E il Santa Maria della Scala? L’assessore Massimo Vedovelli, annunciando gli Stati Generali della Cultura a febbraio, dice che si sta ripensando il modello. Siccome Ministero e Regione vogliono stare sempre più lontani dalle Fondazioni partecipate – bastava seguire il Rossi-pensiero almeno da due anni per capirlo – allora la Fondazione potrebbe non andar più bene. Meglio un Consorzio. Un Consorzio di che? Di debiti? Chi mette le risorse è la priorità. Stanno dentro il famoso Piano B? Bene allora, chiarezza: si dica con precisione, non si parli solo di «visione strategica», ma di concrete operazioni che stanno dentro ad una pianificazione di fattibilità.
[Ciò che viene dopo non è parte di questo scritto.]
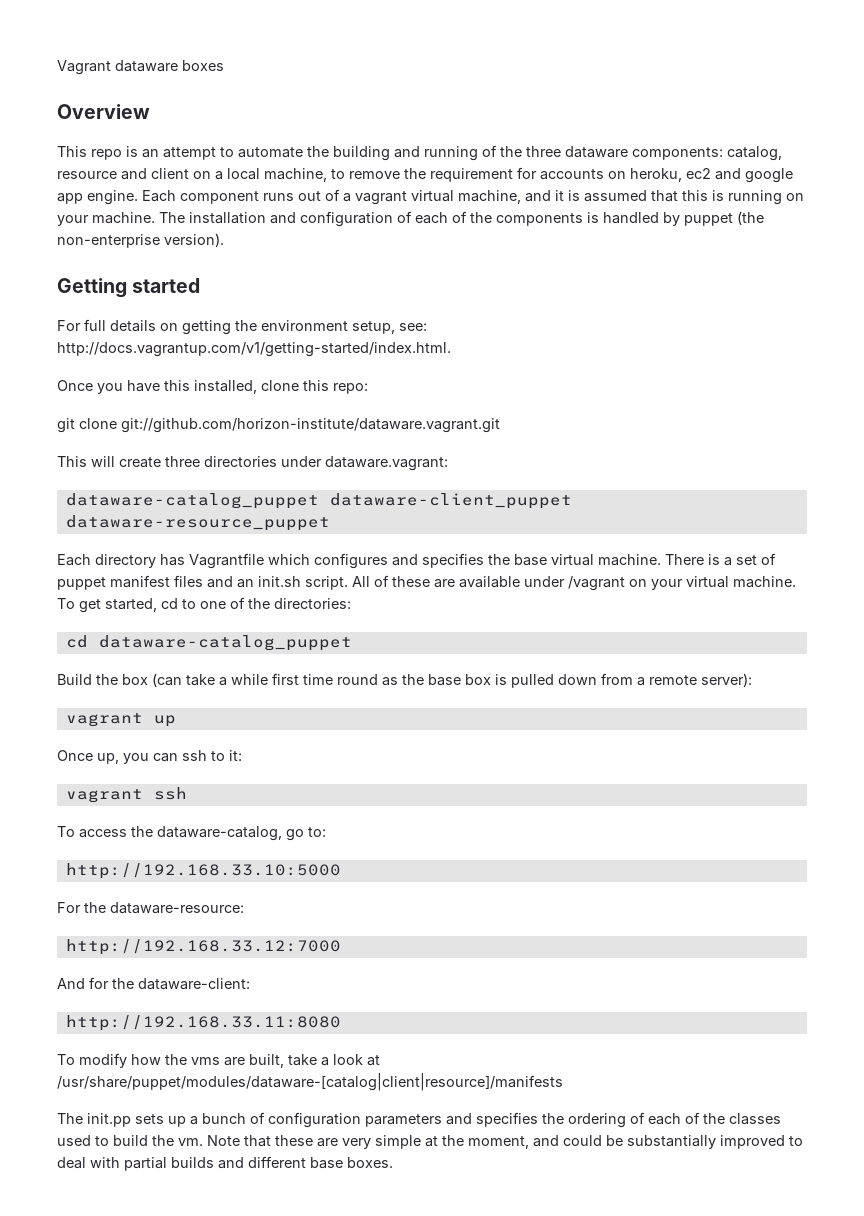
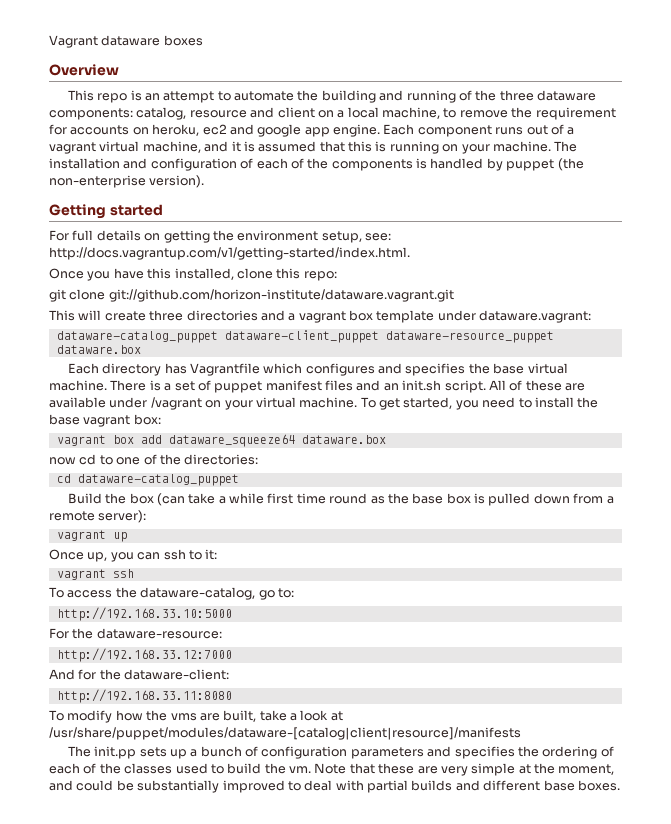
- This will create three directories under dataware.vagrant:
+ This will create three directories and a vagrant box template under dataware.vagrant:
- dataware-catalog_puppet dataware-client_puppet dataware-resource_puppet
+ dataware-catalog_puppet dataware-client_puppet dataware-resource_puppet dataware.box
- To get started, cd to one of the directories:
+ To get started, you need to install the base vagrant box:
+ vagrant box add dataware_squeeze64 dataware.box
+ now cd to one of the directories:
Le parole non bastano più. Né dei “governativi”, né dei “contras”. Ci vuole, più che la partecipazione ai campionati delle capitali di “chissacosa” che restano fini a se stesse, una elaborazione strategica precisa e rapida sul fronte delle previsioni occupazionali in senso generale, per Siena. Cultura, turismo, biotecnologie? Bene. Si vada verso un vero e proprio “Piano regolatore del lavoro possibile”, da realizzarsi in pochi mesi, affidato ad esperti di pianificazione del lavoro, che facciano capire che Siena sarà, sul fronte economico, nel medio e nel lungo periodo, dal punto di vista delle possibilità di lavoro. Con numeri basati su una previsione attendibile, che dica la verità. E faccia capire, soprattutto ai più giovani, se vale la pena lottare per continuare a vivere nella città più bella del mondo, oppure – drammaticamente – se i disastri delle precedenti classi dirigenti locali, votate al servilismo più ottuso e ad una diffusa incompetenza (salvo poche eccezioni), nonché avvantaggiate dalle relazioni nazionali con big del calibro di Massimo D’Alema e Giuliano Amato, abbiano come effetto anche l’impossibilità di dare lavoro alle future generazioni di senesi.